Public and private media in New Zealand face the same challenges as their counterparts across the world. Digital transformation has given audiences more choices about when and how they access content and has reduced the level of commercial revenue available to traditional media entities.
The Government recognises the need to support the wider media sector to respond to these challenges and ensure that the entities it owns, and funds, are fit for purpose in the 21st century.
Significant changes need to be made to the way public media is delivered so future generations can continue to have access to trusted high quality New Zealand content.
That’s why the Government has commissioned a detailed business case to look at the viability of creating a new, fit-for-purpose public media entity.
Will the public have an opportunity to have their say on the proposed new public media entity?
The Strong Public Media Governance Group engaged with key stakeholder entities and experts within the media sector to get insights on aspects of the business case.
It also oversaw targeted engagement with key groups on the possible characteristics of a charter for any new entity.
Feedback from these groups has supported the development of advice to the Government.
Once there’s been a decision on whether to proceed with the creation of a new entity, there will be an opportunity for the public to give their views on a charter and the proposed legislation for a new entity through the Select Committee process.
What did the business case process involve?
The Strong Public Media Governance Group oversaw the development of the business case and the detailed work required to complete it was done by Deloitte.
A formal business case is a mandated five-step process specified by Treasury that requires an in-depth analysis of an issue – including the economic, commercial and management aspects.
What was the role of the Strong Public Media Business Case Governance Group?
The Business Case Governance Group had two important roles for the business case phase of the work. It oversaw:
- completion of the business case
- targeted stakeholder engagement on the possible characteristics of a new charter.
Who are the chair and members of the Governance Group?
The chair and members of the Governance Group are:
- Tracey Martin (Chair)
- Glen Scanlon
- Michael Anderson
- Sandra Kailahi
- Bailey Mackey
- William Earl
- John Quirk
- Dr Trisha Dunleavy
What skills and experience did the Governance Group chair and members bring to the role?

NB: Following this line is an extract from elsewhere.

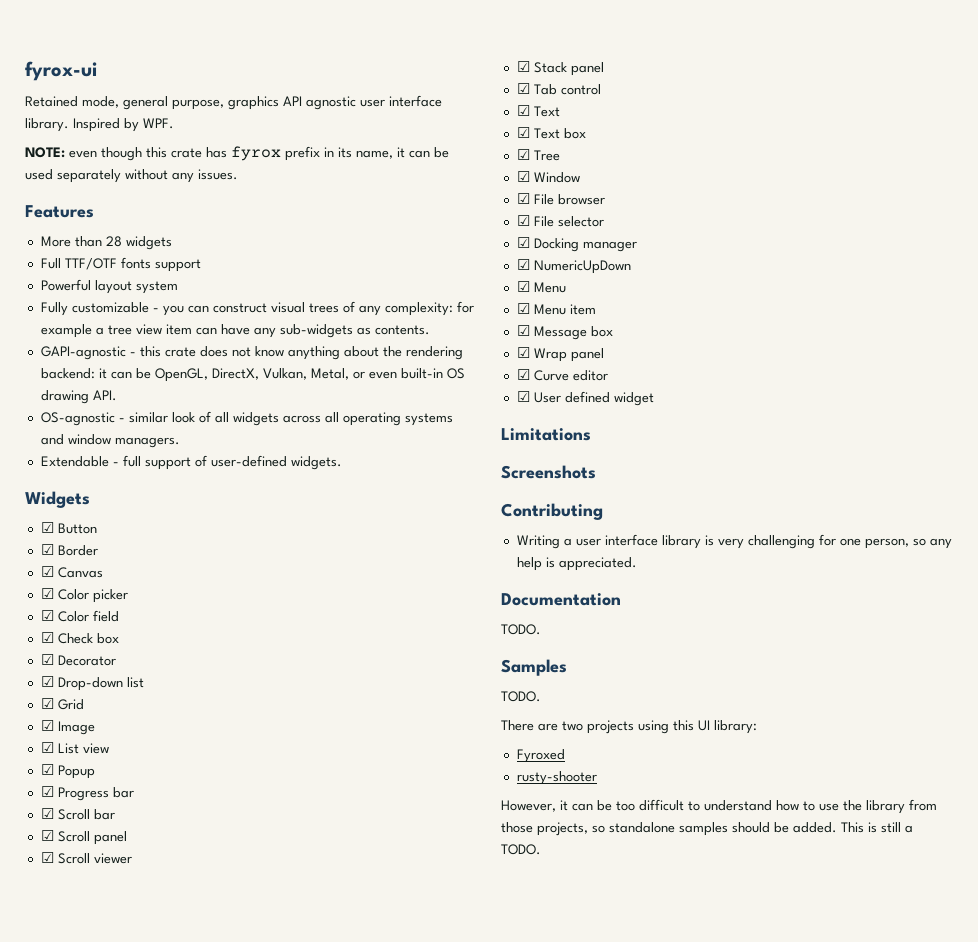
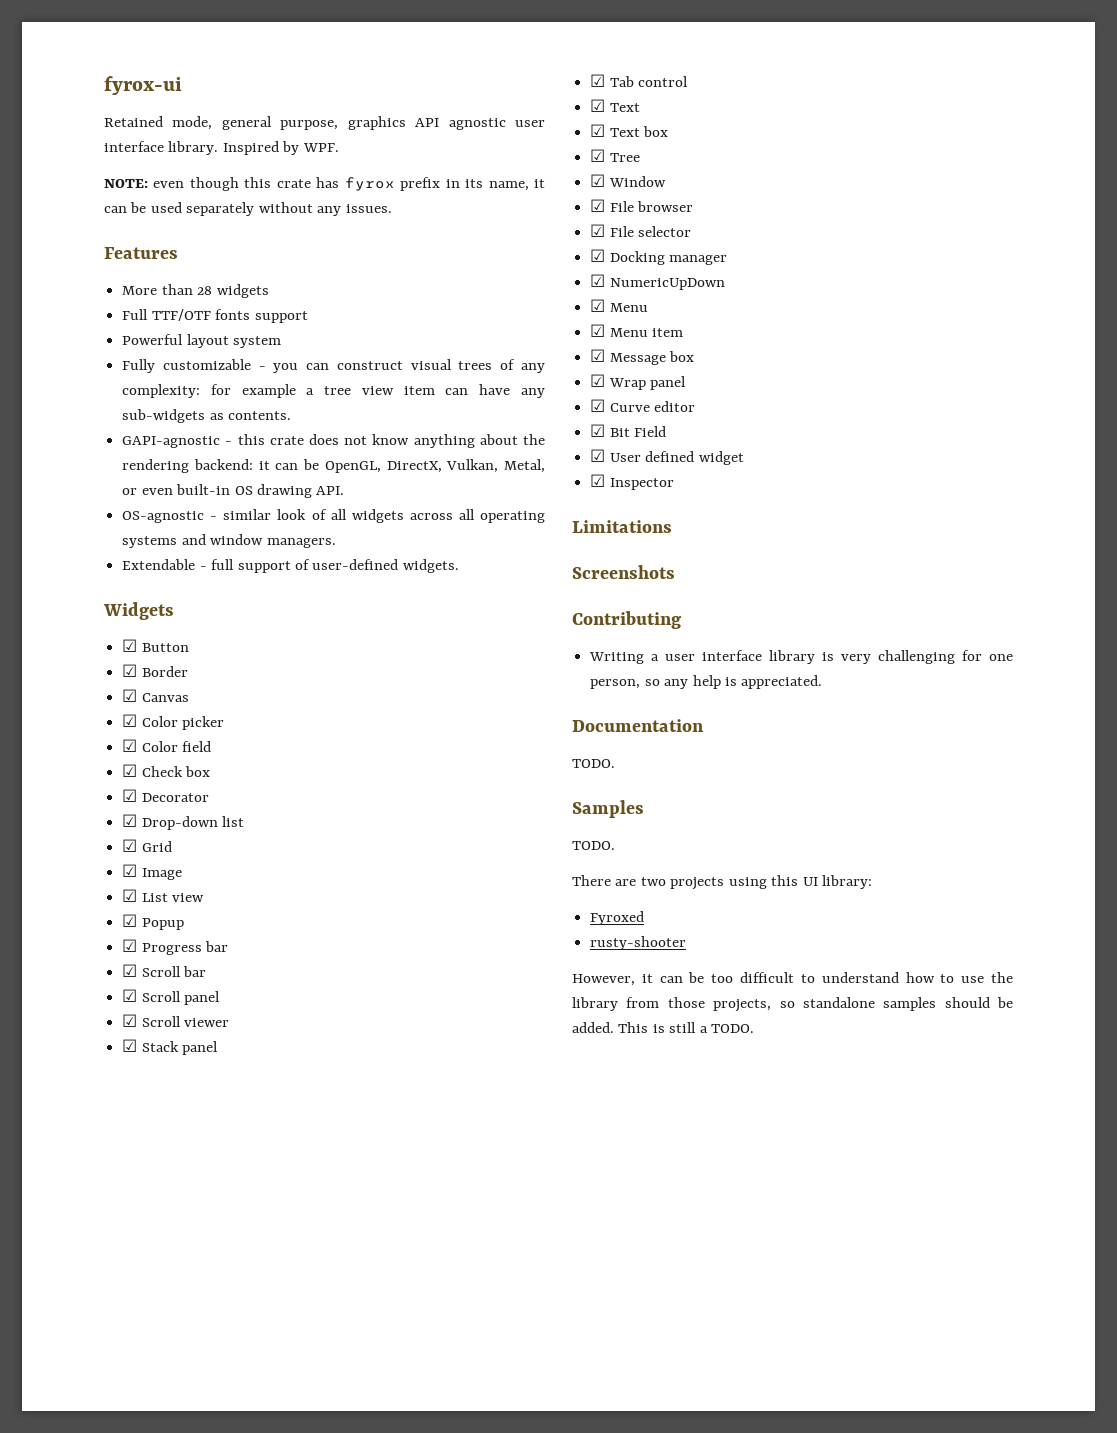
+ ☑ Bit Field
+ ☑ Inspector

The Governance Group is made up of people with a broad range of knowledge and experience. They were chosen for their expertise in public and private broadcasting; other media business experience, including within the Māori media sector; government policy making and public engagement processes; change processes; and business case processes.

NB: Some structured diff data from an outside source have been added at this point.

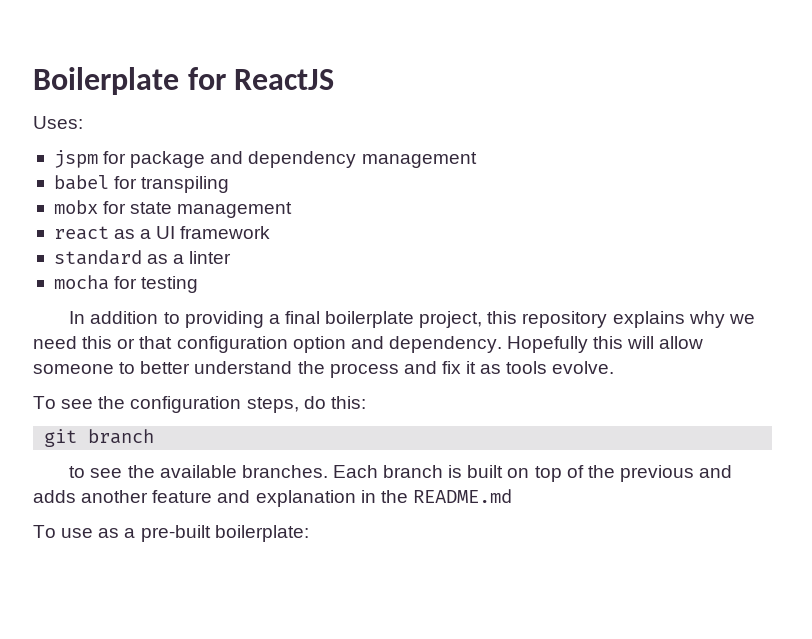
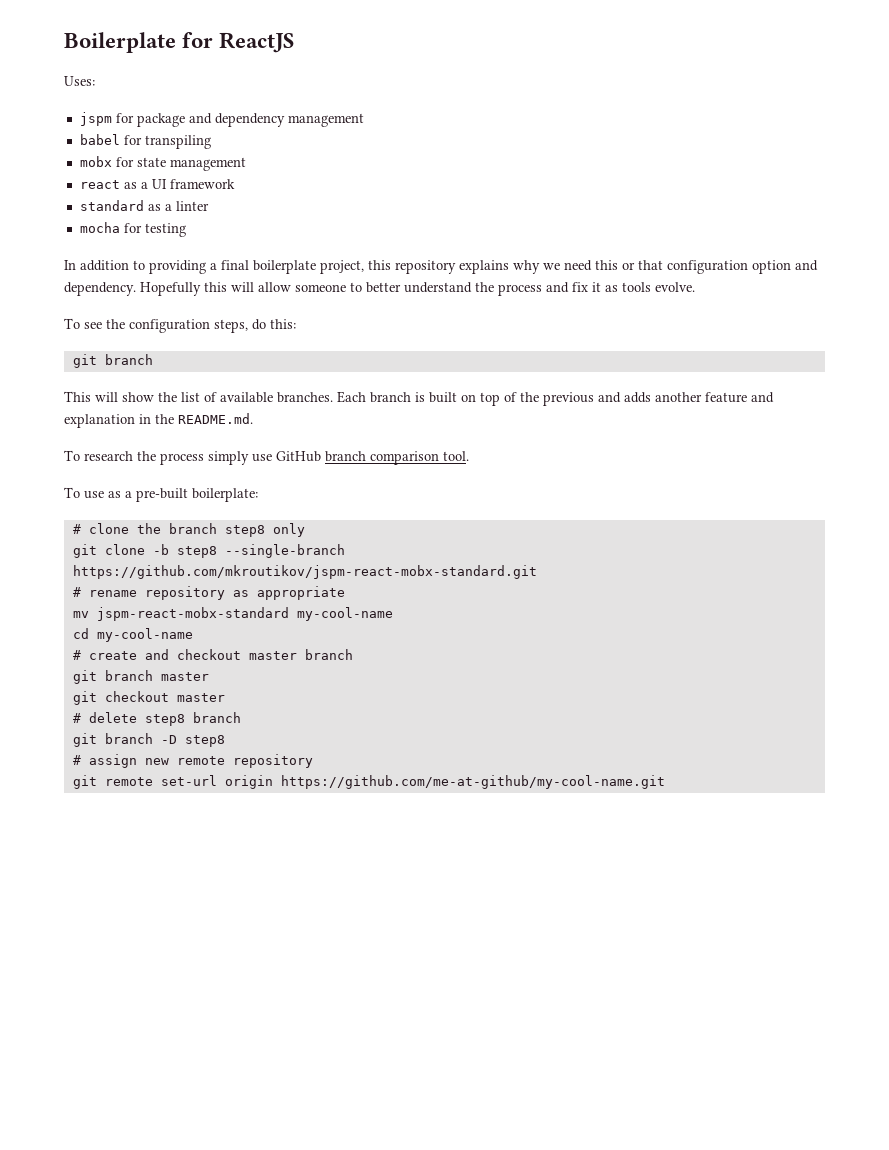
- to see the available branches.
+ This will show the list of available branches.
- Each branch is built on top of the previous and adds another feature and explanation in the README.md
+ Each branch is built on top of the previous and adds another feature and explanation in the README.md.
+ To research the process simply use GitHub branch comparison tool.
+ # clone the branch step8 only
+ git clone -b step8 --single-branch https://github.com/mkroutikov/jspm-react-mobx-standard.git
+ # rename repository as appropriate
+ mv jspm-react-mobx-standard my-cool-name
+ cd my-cool-name
+ # create and checkout master branch
+ git branch master
+ git checkout master
+ # delete step8 branch
+ git branch -D step8
+ # assign new remote repository
+ git remote set-url origin https://github.com/me-at-github/my-cool-name.git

What is the timeline for a potential new public media entity?
In January 2020, Cabinet agreed to commission a detailed business case to examine the viability of establishing a new, fit-for-purpose public media entity.
In April 2020, work on Strong Public Media was paused, following the completion of the draft strategic and economic components of the business case, in order to focus on the immediate COVID-19 response.
In March 2021, Minister for Broadcasting and Media Kris Faafoi appointed a Governance Group to lead the work to complete the business case.
The Minister for Broadcasting and Media will report back to Cabinet on the outcome of the business case before the end of 2021. Final decisions on the proposal to establish a new entity will be considered at that time.
How would a potential new public media entity be funded?
A potential new public media entity would be funded through a mixed funding model, drawing part of its revenue from commercial sources, and part from Government funding.
How does work on a potential new public media entity fit with the work in relation to Māori media?
Media plays a vital role in revitalising te reo Māori and connecting more New Zealanders to Māori culture. Alongside work on the business case to examine the viability of creating a new, fit-for-purpose public media entity, the Minister for Māori Development is leading work to shape the future of Māori broadcasting and support a capable and sustainable Māori broadcasting sector.
Officials are working together to ensure alignment between these two projects and to identify how shared outcomes can be best achieved.
This is a unique opportunity and the right time to make decisions about the whole public media system.
How would a potential new public media entity serve Māori, Pasifika, ethnic and other underserved communities?
It will be vital that a potential new public media entity can reflect New Zealand’s diverse cultural identity and our languages, experiences and communities.
Cabinet has agreed to a set of public media outcomes, which include that public media content and services reflect the language and experiences of Māori and Pacific peoples, and other under-served audiences.
A potential new public media entity would need to meet the needs of diverse audiences across New Zealand.
How does work on public media relate to private media?
The Government understands that a strong media sector requires both public and private media. That means supporting both public and private media to succeed and make their contribution to the lives of New Zealanders while continuing to fund NZ On Air so that quality local content is available to NZ audiences.
Legislation to create a new public media entity would define how its role relates to that of private media and provide private media with certainty about the role of the new entity. A potential new public media entity would operate in a way that complements private media to build a strong New Zealand media environment.
What support has the Government given the media sector?
Alongside work on a potential new public media entity, the Government has provided a range of support for the media including:
- $50 million support package to help media entities manage the immediate impacts of COVID
- $55 million public interest journalism fund to provide transitional support to the media sector (over three years)
- $25 million over four years, from Budget 2020, to NZ On Air to increase the operational funding it provides to the likes of community access radio, Pasifika radio, student radio and disability media.
- policy work to support a more sustainable media sector in the long-term.